OPINION:
Congress has a problem. Its decades-long addiction to spending has spiraled out of control.
“Regular order” budgetary rules that were supposed to keep lawmakers’ profligate instincts in check are ignored, leaving us with a process designed to ensure perpetually elevated government funding levels.
There has to be a better way.
Once upon a time, the threat of a government shutdown was sufficient to bring negotiators to the table to hammer out a compromise. No more.
The divisions in Congress are legion and not always easily defined. Each of the 12 regular appropriations bills the House and Senate create pots of money, with members seeking a share of each to address particular concerns in their own district.
Unable to agree on how to divide the public treasure, a group decision is made to just enlarge all of the pots. Everyone’s happy — except the taxpayers ultimately stuck with the bill.
In a strong and growing economy, that’s a tolerable outcome. In a weak economy, or during a recession, the scheme triggers further borrowing and tax increases. Left unchecked, as it has been for most of the last two administrations, it leads to fiscal disaster.
In 2019, Congress spent $4.4 trillion, which was 21% of the country’s gross domestic product. Now, not five years later, the White House wants to boost that lofty sum by $2.5 trillion — a 56% increase.
Rather than attempt wholesale reform of this broken process, Congress ought to consider patching it with the reasonable fix suggested by Sens. James Lankford, Oklahoma Republican, and Maggie Hassan, New Hampshire Democrat. Their bill would place the budget on temporary autopilot in the event spending plans aren’t passed and signed into law before the end of the fiscal year. It would then cancel congressional travel and force members to stay in town to work on the appropriations bills until the job is done.
That would prevent future shutdowns and eliminate the artificial drama that surrounds them. It would also go a long way toward equalizing the power of those who don’t want to spend more and those who do.
As things are, legislators committed to spending restraint who fight and win important budgetary battles can see those victories erased in a single late September or early October omnibus spending package adopted in the dark of night before anyone knows what’s in it. This legislative alternative would remove the “we have to keep the government open” arrow from the spenders’ quiver.

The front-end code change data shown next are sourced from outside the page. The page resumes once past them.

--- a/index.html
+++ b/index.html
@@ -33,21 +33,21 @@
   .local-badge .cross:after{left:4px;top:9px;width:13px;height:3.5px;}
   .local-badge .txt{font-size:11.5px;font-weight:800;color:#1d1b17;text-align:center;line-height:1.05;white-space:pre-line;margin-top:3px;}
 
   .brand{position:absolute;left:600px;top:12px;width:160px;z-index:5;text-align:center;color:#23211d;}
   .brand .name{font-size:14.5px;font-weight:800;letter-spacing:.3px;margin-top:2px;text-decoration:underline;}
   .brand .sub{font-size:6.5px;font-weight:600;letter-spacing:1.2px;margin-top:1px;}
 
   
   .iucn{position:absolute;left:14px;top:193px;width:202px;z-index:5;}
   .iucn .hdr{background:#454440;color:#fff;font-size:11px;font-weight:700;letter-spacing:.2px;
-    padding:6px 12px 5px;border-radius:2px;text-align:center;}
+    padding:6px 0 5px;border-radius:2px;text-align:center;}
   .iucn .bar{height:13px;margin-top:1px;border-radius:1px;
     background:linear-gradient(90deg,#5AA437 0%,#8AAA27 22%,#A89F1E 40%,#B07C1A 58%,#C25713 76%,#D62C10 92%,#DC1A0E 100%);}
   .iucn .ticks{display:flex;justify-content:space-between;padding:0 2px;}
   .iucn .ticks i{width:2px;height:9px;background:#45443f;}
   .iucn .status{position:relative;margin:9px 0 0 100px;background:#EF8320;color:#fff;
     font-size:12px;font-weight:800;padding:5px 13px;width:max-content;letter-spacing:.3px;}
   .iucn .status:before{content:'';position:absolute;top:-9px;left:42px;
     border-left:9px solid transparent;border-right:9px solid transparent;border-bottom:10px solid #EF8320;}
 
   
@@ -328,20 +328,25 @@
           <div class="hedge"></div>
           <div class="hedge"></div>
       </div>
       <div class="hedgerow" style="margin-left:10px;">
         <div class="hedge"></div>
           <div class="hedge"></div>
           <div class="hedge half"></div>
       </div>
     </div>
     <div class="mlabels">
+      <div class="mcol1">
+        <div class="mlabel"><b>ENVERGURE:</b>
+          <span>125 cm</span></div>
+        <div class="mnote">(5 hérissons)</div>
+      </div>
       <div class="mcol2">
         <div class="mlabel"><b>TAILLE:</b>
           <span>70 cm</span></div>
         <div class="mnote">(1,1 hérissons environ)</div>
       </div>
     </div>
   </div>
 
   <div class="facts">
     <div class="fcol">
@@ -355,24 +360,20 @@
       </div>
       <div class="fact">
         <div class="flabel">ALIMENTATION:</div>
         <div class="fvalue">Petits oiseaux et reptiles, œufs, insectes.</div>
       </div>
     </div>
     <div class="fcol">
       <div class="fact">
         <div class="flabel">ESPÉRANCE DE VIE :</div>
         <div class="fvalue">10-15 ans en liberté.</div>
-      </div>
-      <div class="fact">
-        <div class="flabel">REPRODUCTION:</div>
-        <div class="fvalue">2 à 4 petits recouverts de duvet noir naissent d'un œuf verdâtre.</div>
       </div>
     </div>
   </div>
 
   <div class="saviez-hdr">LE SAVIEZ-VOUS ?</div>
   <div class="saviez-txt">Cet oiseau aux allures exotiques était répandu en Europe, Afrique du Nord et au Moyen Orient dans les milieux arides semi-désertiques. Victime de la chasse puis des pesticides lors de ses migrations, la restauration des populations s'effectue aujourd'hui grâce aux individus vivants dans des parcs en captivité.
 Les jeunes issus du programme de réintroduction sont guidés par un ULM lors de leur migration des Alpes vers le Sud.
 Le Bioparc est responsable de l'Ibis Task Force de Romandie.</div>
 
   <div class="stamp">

Past unbalanced budgets were irresponsible, but at least they proved manageable in the long term while interest rates were stable, and the debt as a percentage of GDP remained largely unchanged.
Those days are gone, and, unless something is done, will never come back. Inflation, rapidly accumulating debt, the growth in entitlement programs and interest payments as a portion of total spending is bringing the nation closer than ever to the financial tipping point.
America doesn’t need another smoke-and-mirrors deal that claims to “cut” the budget while, in reality, locking in outrageous COVID-era spending levels. Eliminating the leverage that future government shutdowns give to the big spenders could be a useful first step toward restoring sanity to a system that has been broken for far too long.